2. Blurred Lines Between Brain and Behavior
Behavioral disturbances rooted in neurobiology—such as impulsivity and aggression—are often dismissed as moral failings instead of warning signs of brain injury. Even in children, there is growing research of issues like PANS / PANDAS where infection drives mental health symptoms, but without a full work up how would you know?
3. Prevention at the Roots
Contact sports, military exposure, domestic violence—all risk factors for traumatic brain injury. Yet awareness and preventive measures remain fragmented and inconsistent. Active prevention from nutrition, sleep, smart supplementation and psychosocial support can make a big impact on increasing brain function.
4. Treatment and Support Gaps
Currently, there is no cure for CTE. Management is supportive—treating symptoms like memory loss or depression—but the underlying degeneration continues unchecked without active brain restoration.
A Call to Action: Healing Brains, Not Stigmas
Here are a few ways we can make an impact.
Early Detection and Monitoring
Expand routine brain health screenings, especially for those with head injury history, and integrate cognitive/mood tracking into primary care and mental health settings. TruNeura is supporting the next generation of clinics to deliver brain protection programs.
Prevention and Safe Practices
Enforce stricter concussion protocols across youth sports, military training, and contact activities. Invest in education on helmet safety, rule changes, and safer coaching practices.

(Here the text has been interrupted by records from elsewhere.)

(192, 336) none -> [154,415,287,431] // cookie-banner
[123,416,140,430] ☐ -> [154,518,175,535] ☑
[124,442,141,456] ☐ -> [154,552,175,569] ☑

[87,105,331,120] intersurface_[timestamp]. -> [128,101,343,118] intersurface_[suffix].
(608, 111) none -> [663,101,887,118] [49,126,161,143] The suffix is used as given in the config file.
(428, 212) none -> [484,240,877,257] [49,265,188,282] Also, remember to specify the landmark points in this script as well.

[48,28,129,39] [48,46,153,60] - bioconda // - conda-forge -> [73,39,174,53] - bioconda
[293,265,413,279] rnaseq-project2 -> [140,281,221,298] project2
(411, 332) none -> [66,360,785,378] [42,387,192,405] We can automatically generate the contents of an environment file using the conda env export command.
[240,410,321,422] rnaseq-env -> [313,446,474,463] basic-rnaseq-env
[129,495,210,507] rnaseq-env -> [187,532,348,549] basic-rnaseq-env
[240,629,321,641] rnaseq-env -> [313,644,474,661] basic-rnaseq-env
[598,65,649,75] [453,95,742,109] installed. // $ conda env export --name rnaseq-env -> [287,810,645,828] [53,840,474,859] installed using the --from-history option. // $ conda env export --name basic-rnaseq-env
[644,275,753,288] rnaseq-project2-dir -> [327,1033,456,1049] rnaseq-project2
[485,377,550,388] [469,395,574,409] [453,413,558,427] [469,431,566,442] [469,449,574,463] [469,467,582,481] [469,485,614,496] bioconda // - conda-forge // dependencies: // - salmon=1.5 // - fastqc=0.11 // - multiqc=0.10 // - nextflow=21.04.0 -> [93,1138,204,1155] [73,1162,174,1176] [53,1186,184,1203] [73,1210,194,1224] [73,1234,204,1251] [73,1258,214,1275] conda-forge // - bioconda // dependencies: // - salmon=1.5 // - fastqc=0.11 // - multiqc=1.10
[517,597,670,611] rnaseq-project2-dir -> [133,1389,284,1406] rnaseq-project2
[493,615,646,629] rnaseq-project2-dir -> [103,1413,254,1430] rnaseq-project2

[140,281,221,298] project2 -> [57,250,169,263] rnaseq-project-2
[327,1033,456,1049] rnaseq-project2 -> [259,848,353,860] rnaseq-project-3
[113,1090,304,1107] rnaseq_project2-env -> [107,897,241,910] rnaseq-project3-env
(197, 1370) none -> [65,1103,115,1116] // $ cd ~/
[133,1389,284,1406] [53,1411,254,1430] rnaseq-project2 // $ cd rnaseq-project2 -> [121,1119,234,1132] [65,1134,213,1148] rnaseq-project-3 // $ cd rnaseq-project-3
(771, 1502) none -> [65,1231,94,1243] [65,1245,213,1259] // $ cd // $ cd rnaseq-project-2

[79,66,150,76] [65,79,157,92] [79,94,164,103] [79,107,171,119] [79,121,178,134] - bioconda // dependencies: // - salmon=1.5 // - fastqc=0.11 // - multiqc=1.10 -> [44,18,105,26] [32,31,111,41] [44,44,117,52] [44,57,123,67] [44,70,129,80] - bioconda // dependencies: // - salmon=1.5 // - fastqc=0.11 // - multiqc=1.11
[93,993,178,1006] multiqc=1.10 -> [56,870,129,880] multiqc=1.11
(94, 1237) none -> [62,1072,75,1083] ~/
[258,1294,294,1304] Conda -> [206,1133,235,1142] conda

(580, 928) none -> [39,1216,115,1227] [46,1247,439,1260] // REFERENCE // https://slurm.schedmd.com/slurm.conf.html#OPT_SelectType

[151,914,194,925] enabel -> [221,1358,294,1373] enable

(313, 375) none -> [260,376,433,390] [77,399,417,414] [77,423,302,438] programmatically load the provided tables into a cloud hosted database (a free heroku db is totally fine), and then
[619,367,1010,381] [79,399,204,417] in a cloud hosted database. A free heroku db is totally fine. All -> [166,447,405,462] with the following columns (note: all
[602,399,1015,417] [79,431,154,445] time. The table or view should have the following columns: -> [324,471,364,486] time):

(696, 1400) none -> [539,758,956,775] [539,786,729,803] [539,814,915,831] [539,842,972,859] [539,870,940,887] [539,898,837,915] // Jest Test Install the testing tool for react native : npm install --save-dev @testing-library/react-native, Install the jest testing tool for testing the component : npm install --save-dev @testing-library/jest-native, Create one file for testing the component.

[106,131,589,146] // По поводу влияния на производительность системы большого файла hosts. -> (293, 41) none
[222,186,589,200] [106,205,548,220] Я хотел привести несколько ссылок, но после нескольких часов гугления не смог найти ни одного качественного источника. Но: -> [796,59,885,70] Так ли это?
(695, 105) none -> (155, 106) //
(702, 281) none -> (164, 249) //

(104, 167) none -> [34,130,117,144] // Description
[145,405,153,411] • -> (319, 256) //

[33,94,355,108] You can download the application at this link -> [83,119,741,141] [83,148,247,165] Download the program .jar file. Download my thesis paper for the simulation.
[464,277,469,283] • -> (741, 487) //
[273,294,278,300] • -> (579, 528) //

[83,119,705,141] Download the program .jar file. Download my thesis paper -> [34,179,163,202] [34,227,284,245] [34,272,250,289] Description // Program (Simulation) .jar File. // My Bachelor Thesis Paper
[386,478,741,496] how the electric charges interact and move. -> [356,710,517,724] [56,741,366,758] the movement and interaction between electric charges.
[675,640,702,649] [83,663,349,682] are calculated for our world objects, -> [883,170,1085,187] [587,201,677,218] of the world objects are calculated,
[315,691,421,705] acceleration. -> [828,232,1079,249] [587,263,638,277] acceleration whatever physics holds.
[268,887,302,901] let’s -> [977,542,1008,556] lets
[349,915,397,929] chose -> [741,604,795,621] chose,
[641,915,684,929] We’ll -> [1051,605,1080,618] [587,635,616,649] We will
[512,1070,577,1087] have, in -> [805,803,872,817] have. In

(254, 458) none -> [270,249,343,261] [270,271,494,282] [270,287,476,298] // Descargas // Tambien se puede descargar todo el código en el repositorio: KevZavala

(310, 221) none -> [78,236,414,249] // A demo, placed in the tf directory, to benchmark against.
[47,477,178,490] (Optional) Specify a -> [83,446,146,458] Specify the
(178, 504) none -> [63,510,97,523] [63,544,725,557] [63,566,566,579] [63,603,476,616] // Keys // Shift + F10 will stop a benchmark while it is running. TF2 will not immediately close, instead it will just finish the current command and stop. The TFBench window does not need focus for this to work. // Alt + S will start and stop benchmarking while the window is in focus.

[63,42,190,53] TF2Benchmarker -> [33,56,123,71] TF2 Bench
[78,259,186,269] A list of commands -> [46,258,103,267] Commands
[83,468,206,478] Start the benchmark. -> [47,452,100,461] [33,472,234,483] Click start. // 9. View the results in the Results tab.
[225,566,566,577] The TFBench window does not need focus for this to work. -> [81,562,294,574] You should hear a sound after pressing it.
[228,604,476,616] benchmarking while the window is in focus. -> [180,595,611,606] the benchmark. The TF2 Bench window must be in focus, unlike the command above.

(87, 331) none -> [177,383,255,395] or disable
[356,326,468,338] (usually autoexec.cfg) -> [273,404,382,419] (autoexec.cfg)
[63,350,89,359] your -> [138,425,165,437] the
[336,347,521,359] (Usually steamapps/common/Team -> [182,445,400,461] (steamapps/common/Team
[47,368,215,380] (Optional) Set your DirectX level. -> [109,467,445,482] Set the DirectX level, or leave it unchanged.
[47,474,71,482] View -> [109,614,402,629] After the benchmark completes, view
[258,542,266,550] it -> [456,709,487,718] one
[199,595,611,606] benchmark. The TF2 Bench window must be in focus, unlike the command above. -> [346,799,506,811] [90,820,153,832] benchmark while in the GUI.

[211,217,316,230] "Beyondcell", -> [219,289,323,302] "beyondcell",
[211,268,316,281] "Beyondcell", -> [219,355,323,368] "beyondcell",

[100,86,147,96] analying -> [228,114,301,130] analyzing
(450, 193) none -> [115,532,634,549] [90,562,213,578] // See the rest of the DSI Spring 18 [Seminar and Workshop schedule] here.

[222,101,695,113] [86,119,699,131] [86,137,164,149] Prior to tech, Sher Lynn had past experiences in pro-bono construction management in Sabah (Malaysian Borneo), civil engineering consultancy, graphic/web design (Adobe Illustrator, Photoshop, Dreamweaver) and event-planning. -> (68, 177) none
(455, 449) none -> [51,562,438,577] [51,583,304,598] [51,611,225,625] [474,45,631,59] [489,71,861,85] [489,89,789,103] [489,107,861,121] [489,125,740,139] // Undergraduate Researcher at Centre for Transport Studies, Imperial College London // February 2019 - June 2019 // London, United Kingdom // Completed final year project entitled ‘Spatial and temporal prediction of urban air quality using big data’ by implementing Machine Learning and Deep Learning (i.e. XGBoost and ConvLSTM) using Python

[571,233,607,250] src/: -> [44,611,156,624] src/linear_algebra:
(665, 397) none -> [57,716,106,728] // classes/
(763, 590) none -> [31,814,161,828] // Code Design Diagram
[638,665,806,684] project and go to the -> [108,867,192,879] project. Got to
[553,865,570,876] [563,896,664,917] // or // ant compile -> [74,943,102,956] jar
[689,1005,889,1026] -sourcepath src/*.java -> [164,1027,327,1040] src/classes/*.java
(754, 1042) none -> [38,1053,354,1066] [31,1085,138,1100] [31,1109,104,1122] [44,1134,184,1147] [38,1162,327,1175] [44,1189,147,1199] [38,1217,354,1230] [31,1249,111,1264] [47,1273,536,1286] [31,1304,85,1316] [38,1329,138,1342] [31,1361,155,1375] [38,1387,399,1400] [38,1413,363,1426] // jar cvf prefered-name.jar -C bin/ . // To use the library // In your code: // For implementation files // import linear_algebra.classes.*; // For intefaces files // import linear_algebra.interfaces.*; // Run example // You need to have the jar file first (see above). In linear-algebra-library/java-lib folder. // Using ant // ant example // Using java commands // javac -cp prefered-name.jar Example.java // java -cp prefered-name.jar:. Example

Crisis Intervention Reform
Mental health systems must see chronic brain dysfunction as a biological driver—not only a psychiatric category. Ensure that intervention includes neurological evaluation, not just medication or talk therapy.
Research into Biomarkers and Treatment
Support development of live diagnostic tools: imaging, blood-based biomarkers, and therapies that can slow tau accumulation or support neural repair. By using software like TruNeura we can continue to build the evidence base that brian health can be restored through active engagement.
Public Awareness
Share stories—like Tamura’s note—to humanize the consequences of brain injury and counter misinformation. Stigma must give way to understanding that brain disruption is neurological, not moral.
Although TruNeura was created to scale the outcomes in reversing cognitive decline, those same concepts, strategies and therapies are being used by innovative clinics to support all manner of brain issues. This case brings into sharp focus the importance of this trend accelerating.
Brain dysfunction shapes behavior—and we can intervene meaningfully. Shane Tamura’s tragedy underscores exactly why the brain is not optional in our thinking about mental health, brain care and public safety. His plea—“study my brain”—should not go unanswered.
An important consideration for young football players is whether they carry the APOE4 gene, found in about 25% of the population. When combined with head trauma from the sport, this genetic risk can significantly increase the likelihood of developing Alzheimer’s disease by the mid-60s. Parents with a family history of Alzheimer’s should be aware of this risk before allowing their son to join a high school football team.
All very true. How sad that Mr Tamura knew his brain was damaged but could not get help. Also sadly, he must have felt that others had to die to get our attention.